Retrograde neurotrophin signaling: Trk-ing along the axon

Abstract

Target-derived neurotrophins are required for the growth and survival of innervating neurons. When released by postsynaptic targets, neurotrophins bind receptors (Trks) on nerve terminals. Activated Trks signal locally within distal axons and retrogradely through long axons to distant cell bodies in order to promote gene expression and survival. Although the mechanism of retrograde neurotrophin signaling is not fully elucidated, considerable evidence supports a model in which the vesicular transport of neurotrophin–Trk complexes transmits a survival signal that involves PI3K and Erk5. Other, non-vesicular modes of retrograde signaling are likely to function in parallel. Recent studies highlight the importance of the location of stimulation as a determinant of Trk signaling. Defects in signaling from distal axons to cell bodies may be causally related to neurodegenerative disorders.

Introduction

Developing neurons depend on growth factors released by target fields for survival and ≥50% neurons die during development by a process called programmed cell death 1., 2.. What determines which neurons live or die? The neurotrophic hypothesis posits that target-derived survival factors are produced in limiting amounts, and that those neurons that successfully compete for these factors survive whereas less competitive neurons die. Substantial experimental support for the neurotrophic hypothesis exists, especially for neurons of the peripheral nervous system.

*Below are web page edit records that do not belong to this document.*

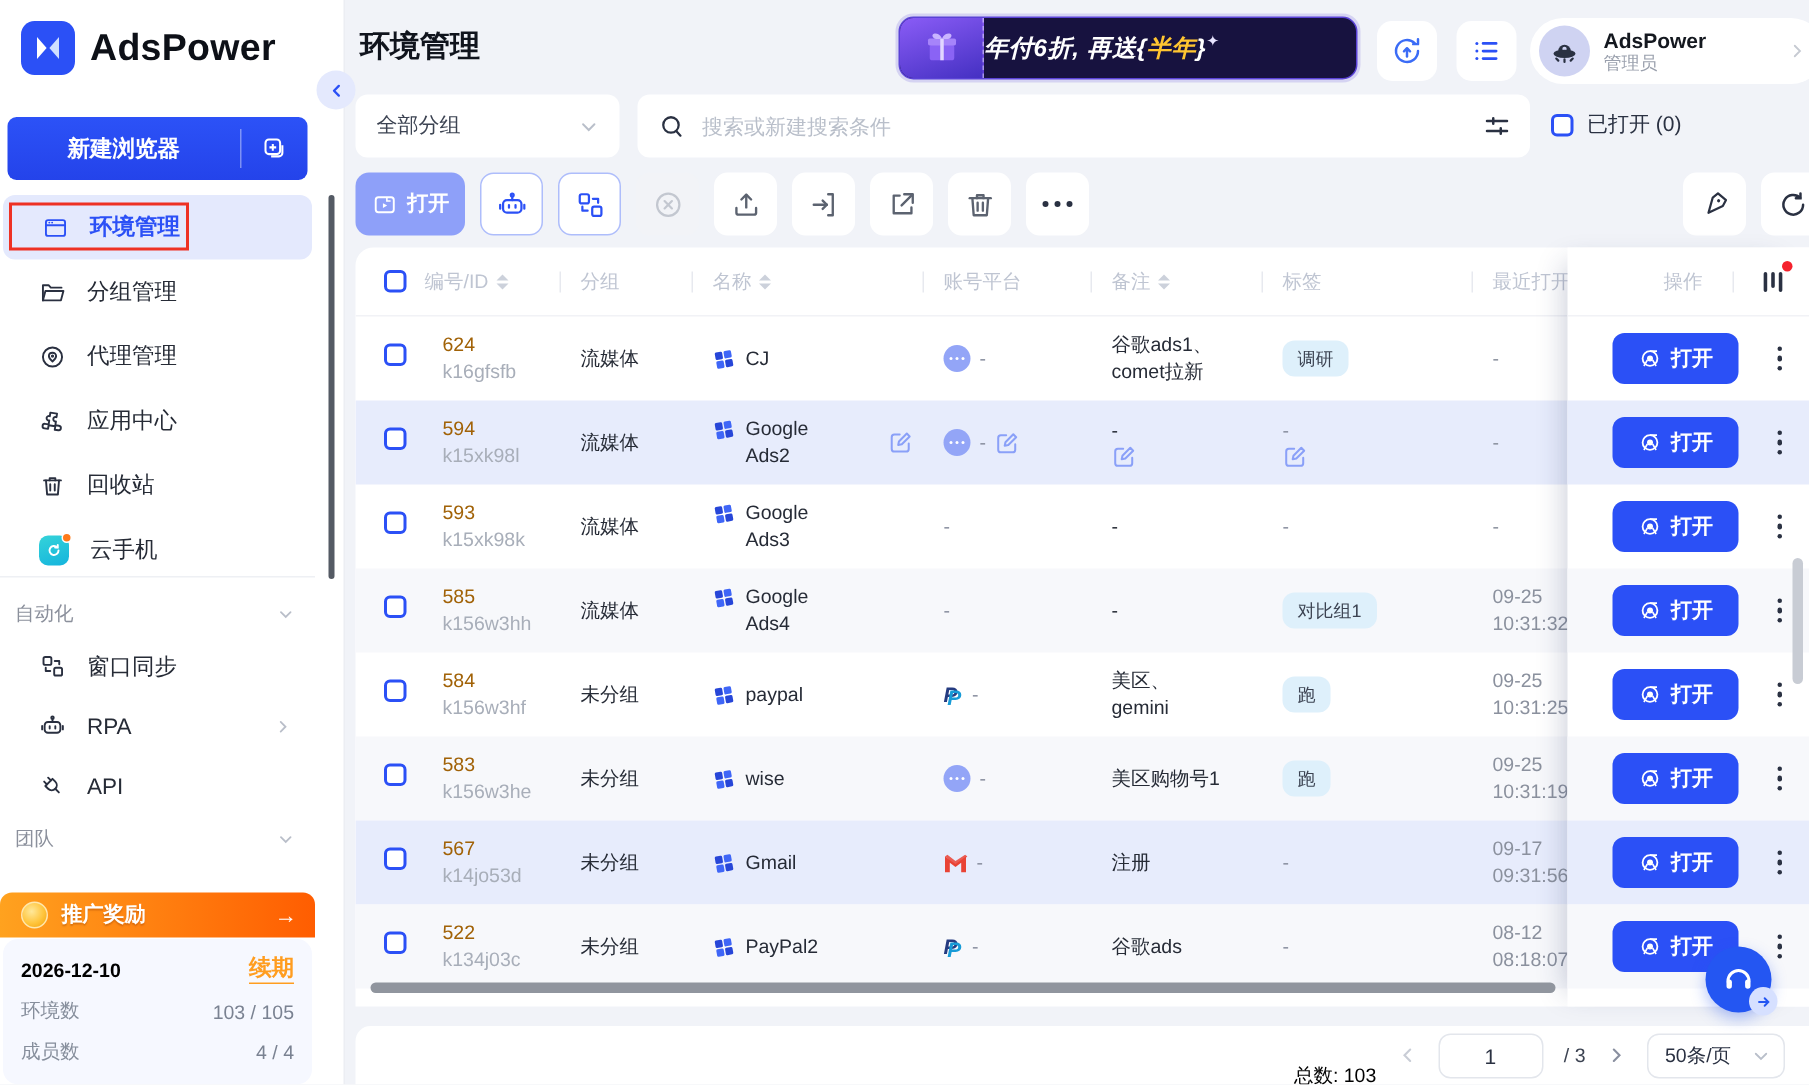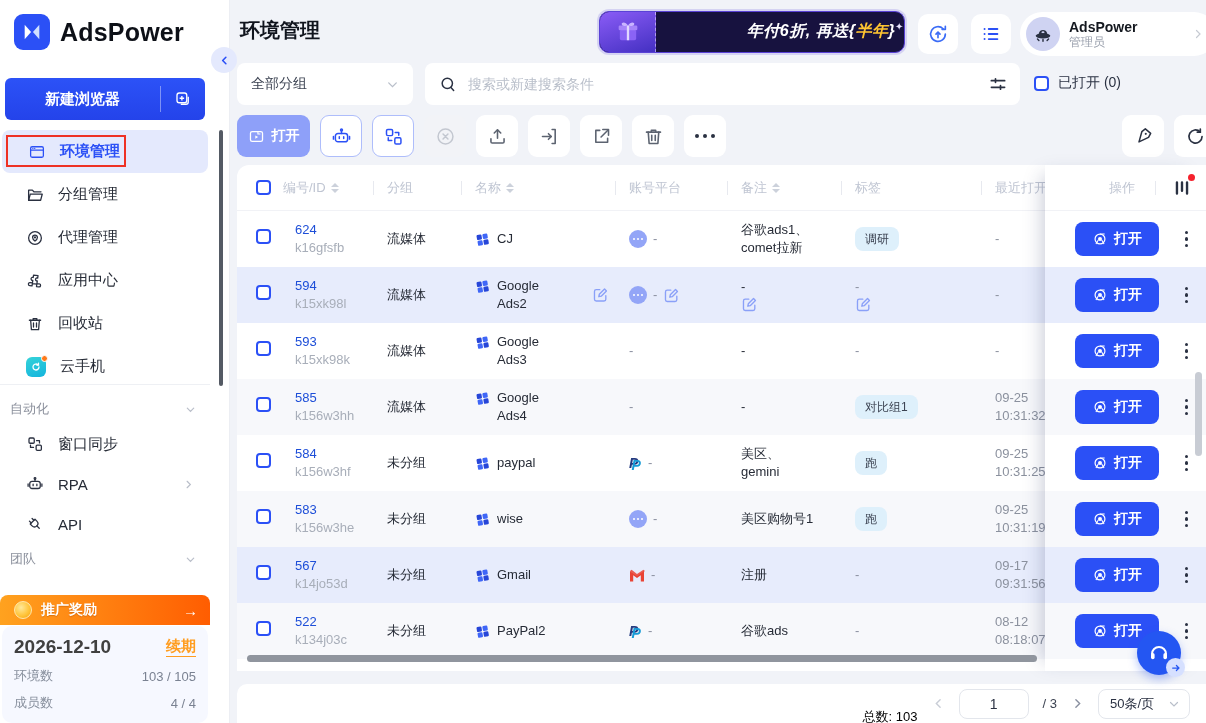"年付6折, 再送{半年}✦" .promo-pill .pp-text { text-align: right -> left }
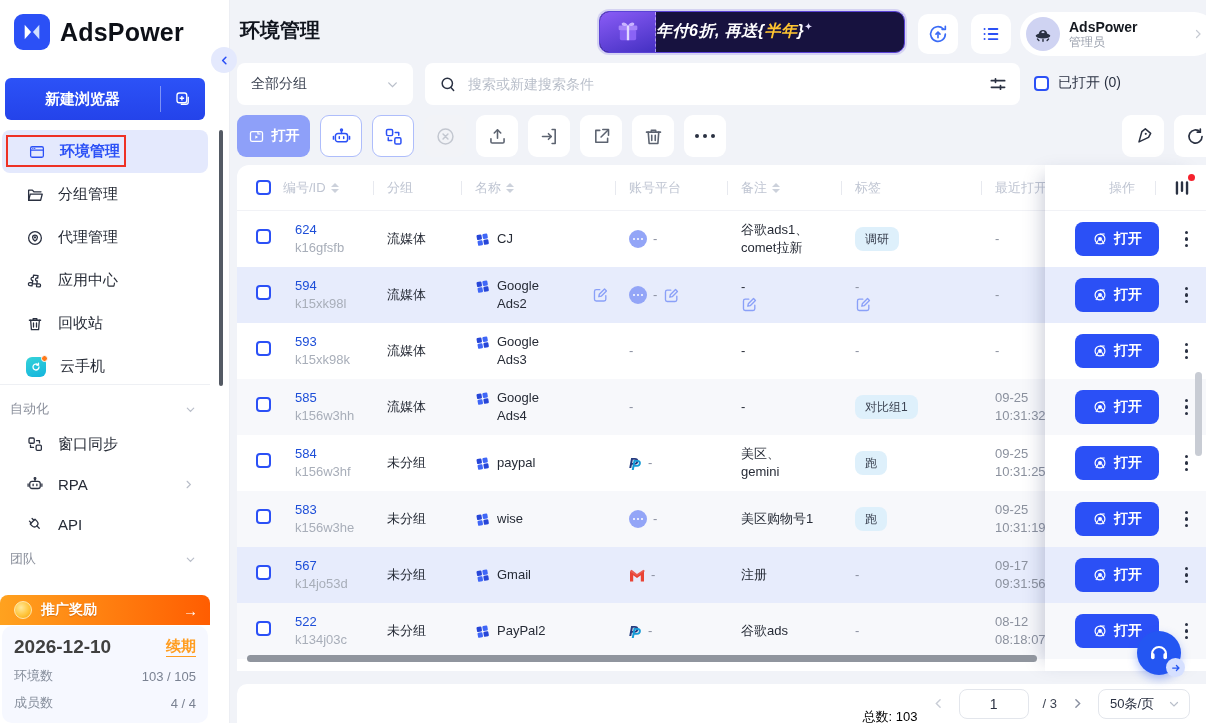"624" .td .num { color: #1d4ed8 -> #a16207 }
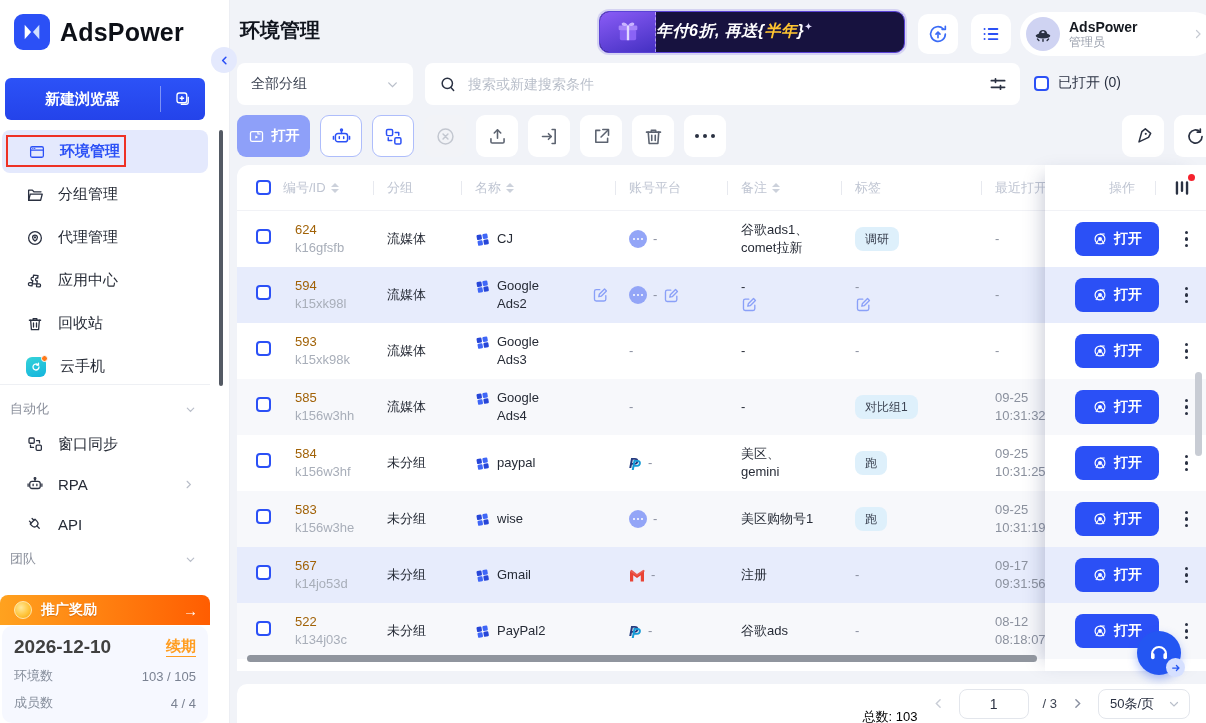"2026-12-10" .plan-date { color: #404040 -> #000000; font-size: 19px -> 13px }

The best characterized target-derived growth factors, the neurotrophins, satisfy many predictions of the neurotrophic hypothesis. Neurotrophins — nerve growth factor (NGF), brain derived neurotrophic factor (BDNF) and neurotrophin 3 and 4 (NT3 and NT4) — are often made in limiting amounts by target tissues and the corresponding receptors — TrkA, B and C — are expressed by innervating neurons. Surgical removal of target tissue, or genetic ablation of target-derived factors, leads to death of innervating neurons. These data indicate that these target-derived factors are essential for survival of appropriately connected neurons during development. On the basis of a critical role for the neurotrophins, considerable attention has been directed towards elucidating their mechanism of action.

Our current understanding of the mechanisms of action of neurotrophins has emerged from studies in which cultured cells, such as rat pheochromocytoma-derived PC12 cells or primary neurons, were treated with neurotrophins to assess the intracellular signaling pathways that promote gene expression, neuronal survival, and process outgrowth (reviewed in [3]). In most such studies, the distance between the plasma membrane — the site where neurotrophins bind receptors — and the nucleus is but a few microns. Yet, in vivo, target-derived growth factors, such as NGF, normally bind to cell surface receptors on distal axons, which can be millimeters, centimeters or even one meter from the neuronal soma. Therefore, to appreciate fully neurotrophin signaling mechanisms in developing neurons, particular attention must be placed on unraveling the mysteries underlying long-range retrograde signaling from distal axons to neuronal cell bodies and nuclei. Recent studies, reviewed here, have focused on two spatial considerations of neurotrophin signaling in developing neurons. First, what is the nature of the retrograde neurotrophin signal and how is it propagated over remarkably long distances from distal axons to cell bodies? Second, do local specializations in neurotrophin signaling support spatially and functionally unique signals in developing neurons?